Rep. Bob Good (R-VA) made a stunningly bigoted speech on the House floor yesterday to defend his decision to vote against domestic violence protections.
“Nearly everything that plagues our society can be attributed to a failure to follow God’s law and his rules for and definition of marriage and family,” Good asserted before making sure everyone knew he meant transgender people and same-sex marriage.
Good insisted the bill would require churches to espouse LGBTQ rights, shut down religious charities, and “devastate” families. Democrats’ priority, he thundered, is to “force our faith-based providers out of business, redefine sex, and to change the identification of gender.”
“My colleagues on the other side claim they want to protect the family,” he continued, “but instead, they’ve chosen to attack the very bedrock of country, the moral principles, and the traditional family that hold our families and communities together.”
H.R. 2119, the Family Violence Prevention and Services Improvement Act of 2021, amends federal domestic violence law to make some improvements. One measure requires recipients of some federal grant money to follow anti-discrimination laws and specifically states that it bans discrimination on various grounds, “including sexual orientation or gender identity.”
The law also expands the definition of “underserved populations” to include victims who have trouble accessing services “on the basis of… sexual orientation or gender identity… faith or religious practice or lack thereof.”
In a statement to The Independent, Good said he opposed the anti-domestic violence bill because it would require “faith-based providers to accept views on sexual orientation and gender identity that violate their deeply held beliefs.”
“I believe in God’s definition of marriage without apology, and I will continue to oppose any effort to further undermine timeless truths regarding gender and life,” he said. “Democrats would rather a Christian shelter not serve victims, than continue to hold religious views that do not align with their agenda.”
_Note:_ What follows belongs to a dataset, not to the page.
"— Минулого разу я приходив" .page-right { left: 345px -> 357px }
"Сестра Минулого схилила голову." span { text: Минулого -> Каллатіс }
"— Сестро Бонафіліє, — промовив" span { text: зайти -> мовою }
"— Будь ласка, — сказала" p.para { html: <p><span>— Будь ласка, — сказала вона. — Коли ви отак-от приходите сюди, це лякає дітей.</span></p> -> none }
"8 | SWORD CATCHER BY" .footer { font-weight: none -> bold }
Earlier this year, House Republicans voted against the Violence Against Women’s Act and the Equal Rights Amendment on the same day Senate Republicans said LGBTQ equality would destroy women’s rights, and complained that women’s rights were not being seen as important as LGBTQ rights.
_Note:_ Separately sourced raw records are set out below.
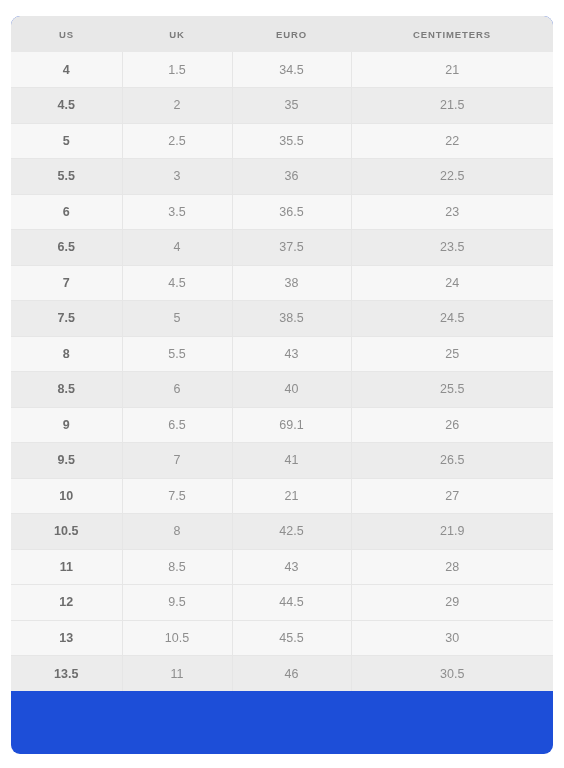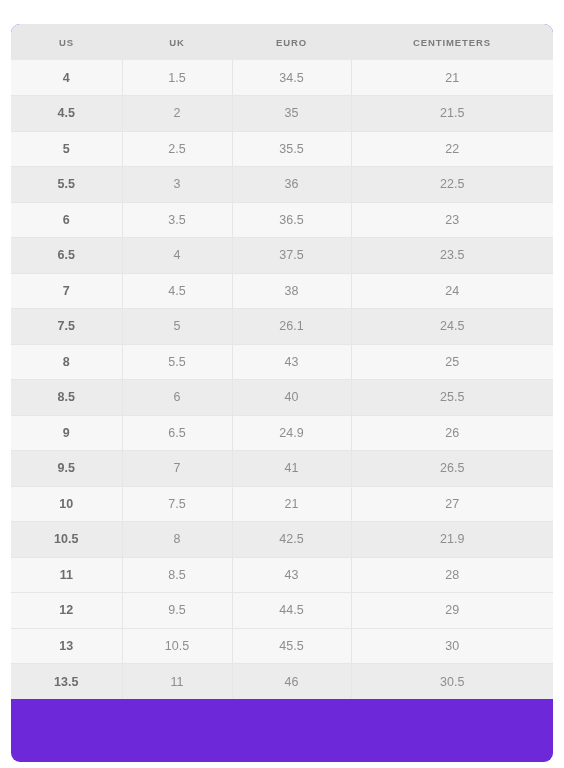"US" .size-chart-card { background: #6d28d9 -> #1d4ed8; top: 24px -> 16px }
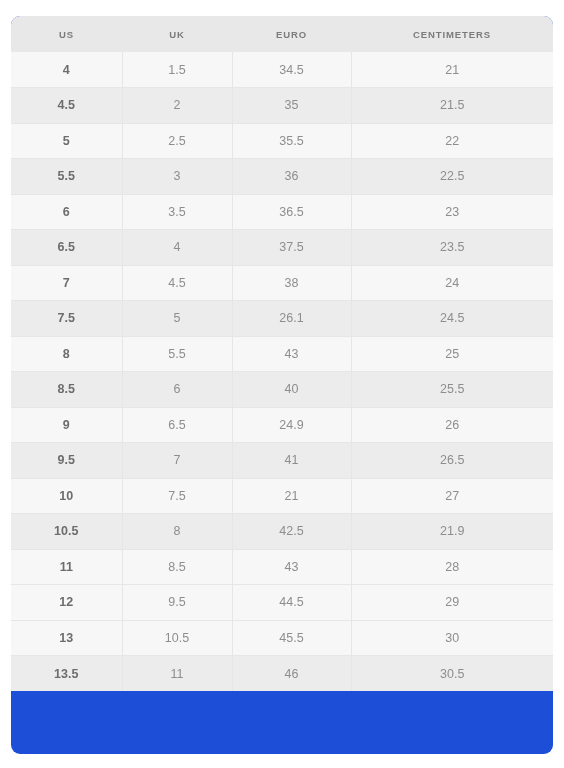"26.1" td.cell-euro { text: 26.1 -> 38.5 }
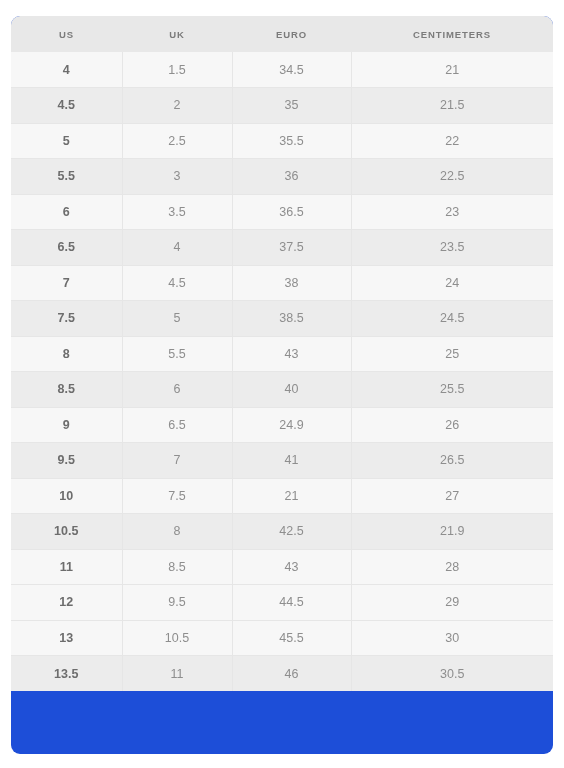"24.9" td.cell-euro { text: 24.9 -> 69.1 }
Good defended his vote against those bills with similarly dubious justifications, saying “This legislation makes it clear that Democrats consider gun ownership a second-class right” because it added serial domestic abusers to the national gun registry of people who shouldn’t be sold firearms for safety reasons. Over half of all intimate partner homicides are committed with a firearm.
Rep. Virginia Foxx (R-NC), another anti-LGBTQ extremist, preceded Good at the podium where she also announced her vote against protections for victims. Instead, she blamed President Joe Biden for domestic violence. She stressed that domestic violence should be addressed “at the local level” and that “government cannot always provide the answers.”
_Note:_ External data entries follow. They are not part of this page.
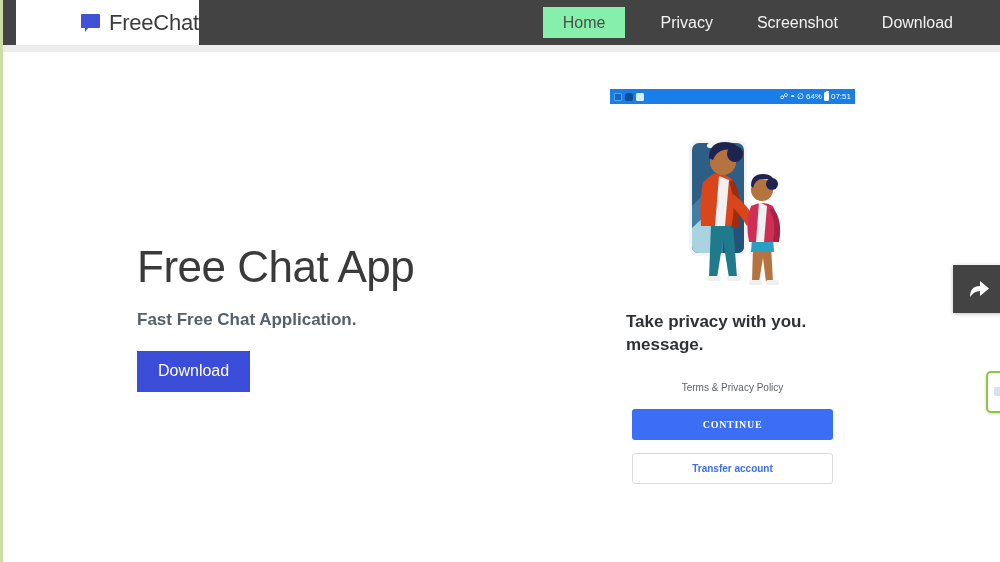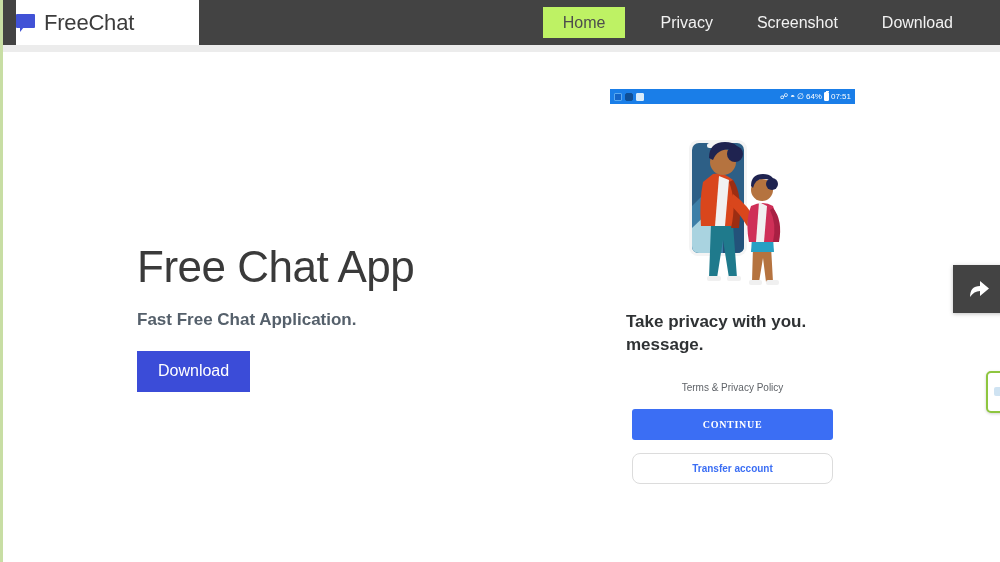"FreeChat" .brand { justify-content: flex-start -> flex-end }
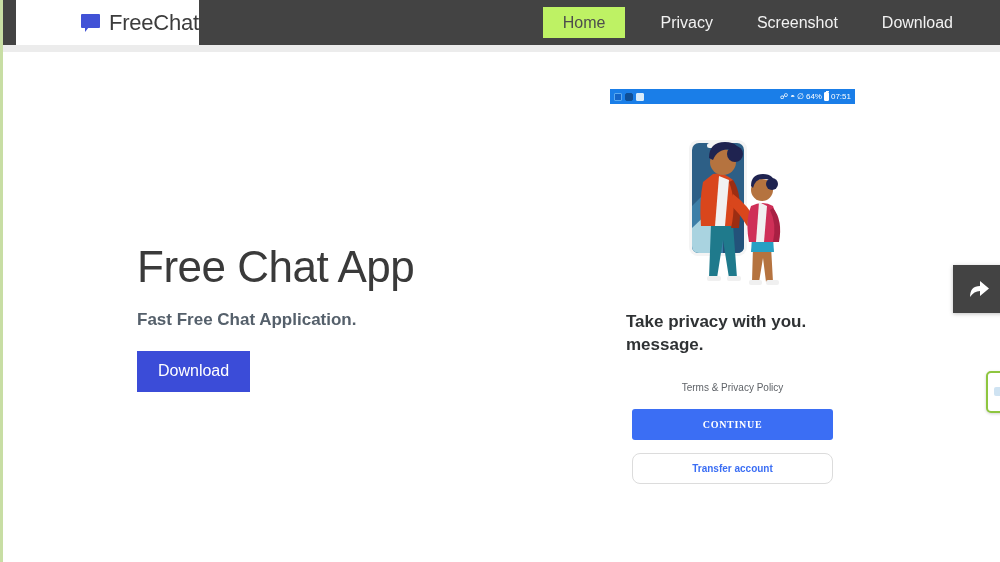"Home" .nav-item.is-active { background: #bef264 -> #86efac }
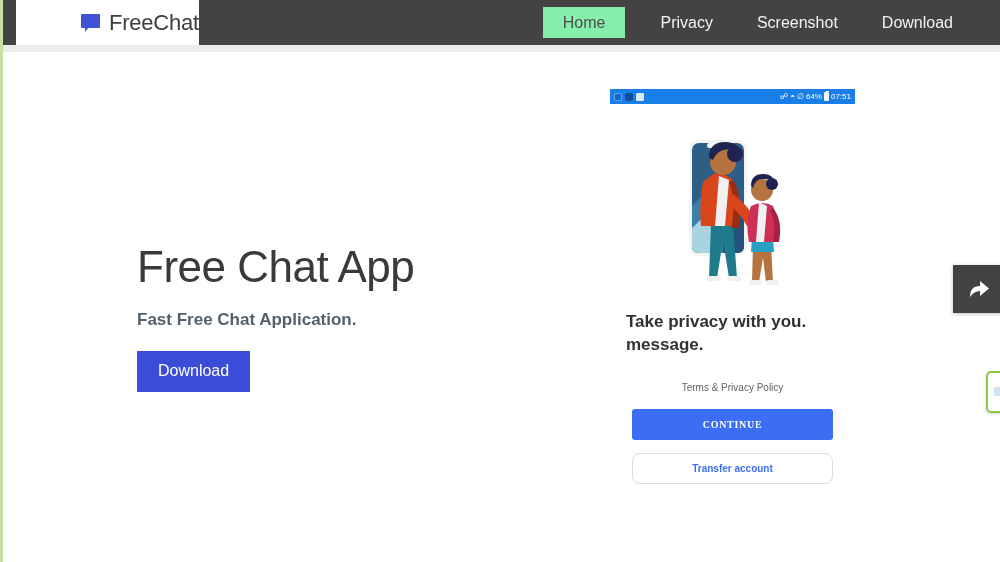"Transfer account" .shot-secondary { border-radius: 8px -> 3px }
Domestic violence disproportionately affects LGBTQ people. Gay men are estimated to be three times more likely than straight men to be the victim of domestic violence at some point in their lives and bisexual women are twice as likely to be the victims of domestic violence compared to straight women, according to the Williams Institute. Transgender women are over twice as likely to suffer domestic violence compared to cisgender women, according to a National Coalition for Anti-Violence Programs survey.
Allowing federal grant-recipients to use their religious beliefs to refuse service to some domestic violence victims will disproportionately harm LGBTQ people, as much of the litigation in the past decade about religious exemptions to anti-discrimination laws has targeted LGBTQ people.